I hear ya about so many. My confidant (brother) who has let me lean on him a bit through this whole shocking event, shared with me he knows of 5 others in a similar situation. He promised to keep my/our issue quiet, as he has the others. He did share that a couple of the others I would know and it would shock me to hear about who it was. One thing for sure is we are all in our 40's or early 50's, which makes me wonder what is going on in our society and at this age group.

Reading about the Walk-away wife syndrome sounds so close to what she now shares with me. Covert exit plans. I do not remember that was part of our wedding vows...for better, worse, or quiet exit plans. I believe it is all part of a female mid-life thing gone wild.

I will stick with her, let her have some control (she has it) and give her time to grow a new heart.


----------



## Jellybeans (Mar 8, 2011)

If she wants a divorce, there is no point in doing MC.


----------



## This is me (May 4, 2011)

Jellybeans said:


> If she wants a divorce, there is no point in doing MC.

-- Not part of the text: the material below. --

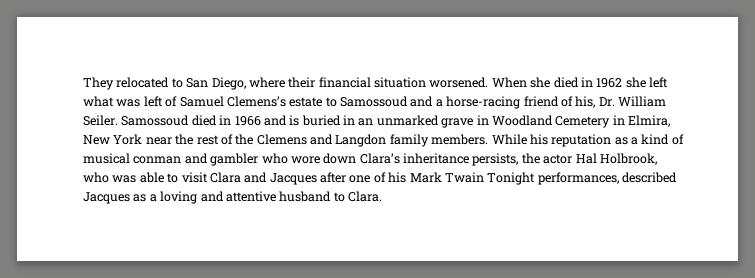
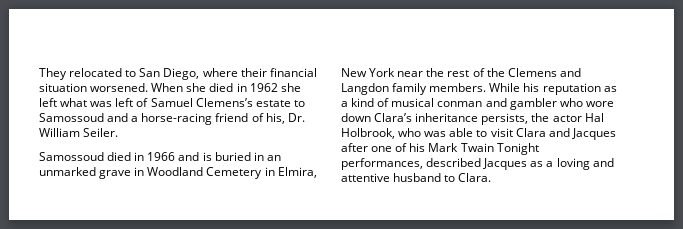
- When she died in 1962 she left what was left of Samuel Clemens’s estate to Samossoud and a horse-racing friend of his, Dr. William Seiler. Samossoud died in 1966 and is buried in an unmarked grave in Woodland Cemetery in Elmira, New York near the rest of the Clemens and Langdon family members.
+ When she died in 1962 she left what was left of Samuel Clemens’s estate to Samossoud and a horse-racing friend of his, Dr. William Seiler.
+ Samossoud died in 1966 and is buried in an unmarked grave in Woodland Cemetery in Elmira, New York near the rest of the Clemens and Langdon family members.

Our MC already told me if she said that she did not want to work on it, he would only help with the seperation. She wanted the D originally till confronted with it. No Divorce for now at least. Hardly an effort either.


----------



## CharlieBrown (May 10, 2011)

Hang in there buddy. Weird, but is sounds like you may be going through exactly what I am. We need to be able to stand up for ourselves, let them have a bit of control, without feeling like we are in prison. I am learning a lot about what I did 26 years ago as kids getting married and having trust issues, has led to the lack of confidence in both my spouse and I. So, I am fighting hard to quite talking about it with her, as it just wears her out after a point. Keep your chin up and together we can win our loves back. Be positive about it, till they either tell us to go or we have a sense of it may work. I know one thing, I expect a quick fix and have learned the hard way that it could take months of constant working and then when it is put together. Its gonna take daily work to continue with a strong marriage.


----------



## This is me (May 4, 2011)

CharlieBrown said:


> Hang in there buddy. Weird, but is sounds like you may be going through exactly what I am. We need to be able to stand up for ourselves, let them have a bit of control, without feeling like we are in prison. I am learning a lot about what I did 26 years ago as kids getting married and having trust issues, has led to the lack of confidence in both my spouse and I. So, I am fighting hard to quite talking about it with her, as it just wears her out after a point. Keep your chin up and together we can win our loves back. Be positive about it, till they either tell us to go or we have a sense of it may work. I know one thing, I expect a quick fix and have learned the hard way that it could take months of constant working and then when it is put together. Its gonna take daily work to continue with a strong marriage.


Thanks CB! Appreciate the encouragement. We can get through this and like you said keep our chins up and be strong. I have found some good in Mort Fertels emails and from comments from people like you.

Thanks you.


----------



## This is me (May 4, 2011)

So we visited the MC on Saturday morn and made the simple request for touching and contacting. No touching from her at all on Saturday or Sunday, Monday all day at work, not one call or email.

You would think with 16 years of a mostly good marriage together she would be polite and just show she can drop a 10 second phone call or email. Both are very painless and don't take much time. This is something I have done everyday to show I care.


It almost makes me want to say I am done, she can have her way, and I can get on looking for a nice person to have in my life.


----------



## VLR (May 15, 2011)

If you say you are done, be prepared for it to be completely over. Your choice, but, like I said before, you aren't going to be able to get her to do little things that tell you she cares because... she doesn't care.


----------



## This is me (May 4, 2011)

VLR said:


> If you say you are done, be prepared for it to be completely over. Your choice, but, like I said before, you aren't going to be able to get her to do little things that tell you she cares because... she doesn't care.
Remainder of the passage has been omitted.